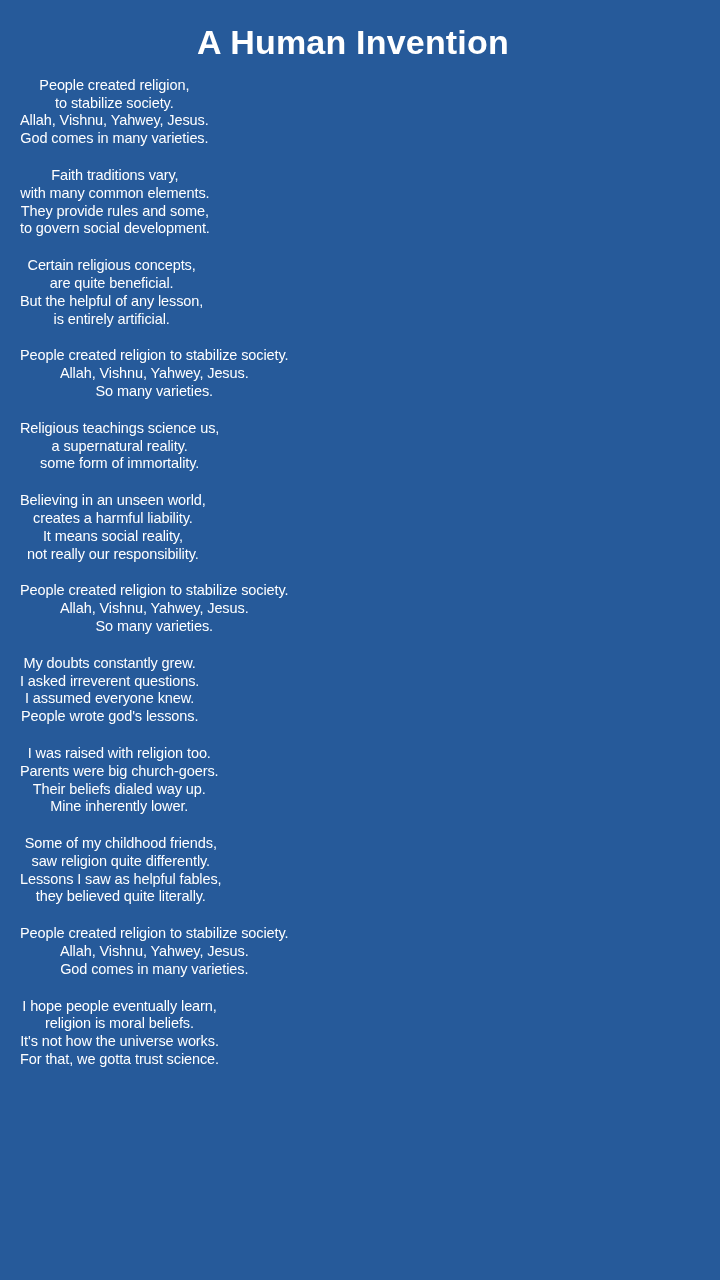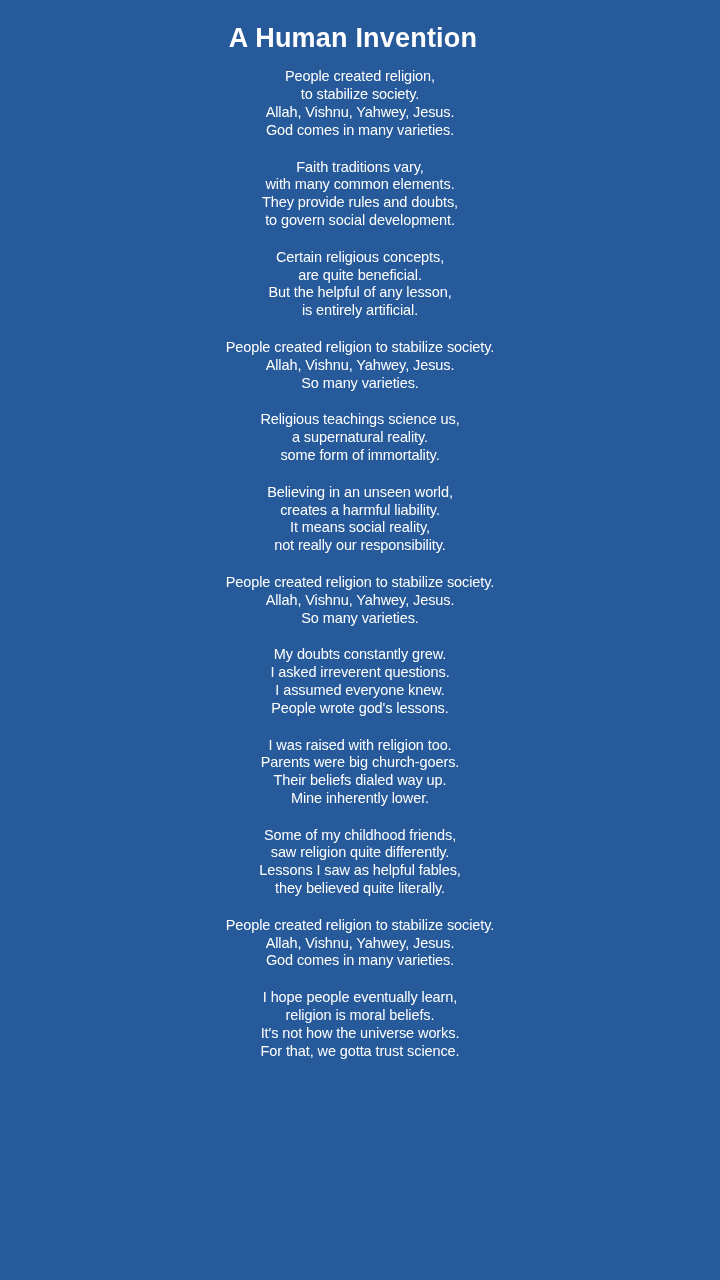--- a/index.html
+++ b/index.html
@@ -24,7 +24,7 @@
     align-items: center;
   }
   .poem-title {
-    font-size: 27px;
+    font-size: 34px;
     font-weight: bold;
     letter-spacing: 0.2px;
     text-align: center;

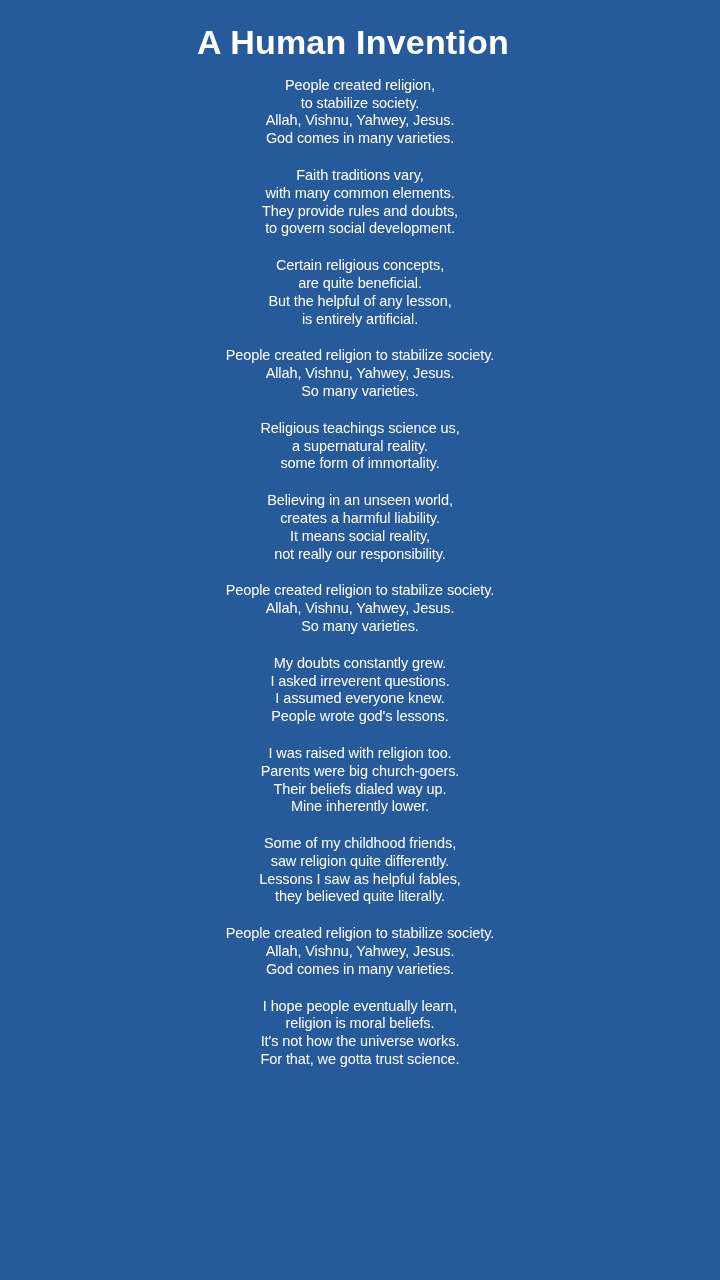--- a/index.html
+++ b/index.html
@@ -35,7 +35,7 @@
     width: 100%;
     display: flex;
     flex-direction: column;
-    align-items: center;
+    align-items: flex-start;
   }
   .stanza {
     text-align: center;

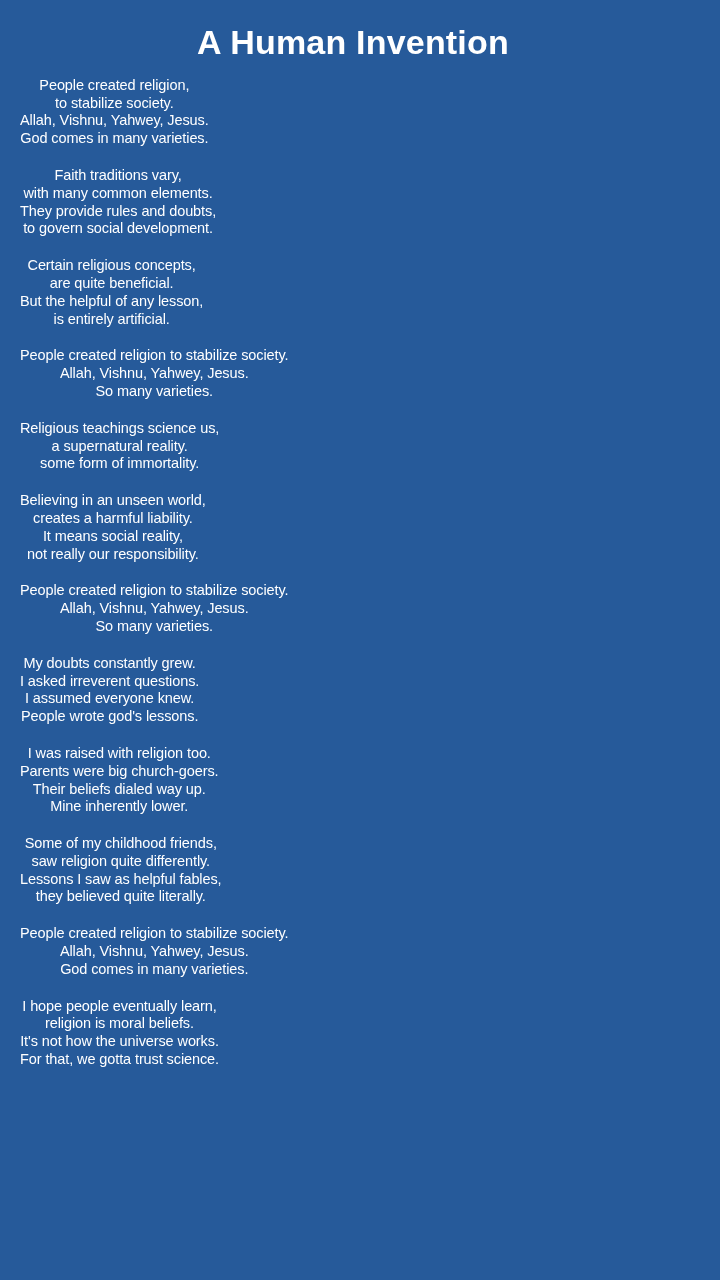--- a/index.html
+++ b/index.html
@@ -66,7 +66,7 @@
     <div class="stanza">
       <div class="line">Faith traditions vary,</div>
       <div class="line">with many common elements.</div>
-      <div class="line">They provide rules and doubts,</div>
+      <div class="line">They provide rules and some,</div>
       <div class="line">to govern social development.</div>
     </div>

+--

EXERCISE
Each line from the one that includes "-66,7 +66,7 @@" down to the close of the records above is to be given again exactly, and no other line is to appear.

SOLUTION TO THE EXERCISE
@@ -66,7 +66,7 @@
     <div class="stanza">
       <div class="line">Faith traditions vary,</div>
       <div class="line">with many common elements.</div>
-      <div class="line">They provide rules and doubts,</div>
+      <div class="line">They provide rules and some,</div>
       <div class="line">to govern social development.</div>
     </div>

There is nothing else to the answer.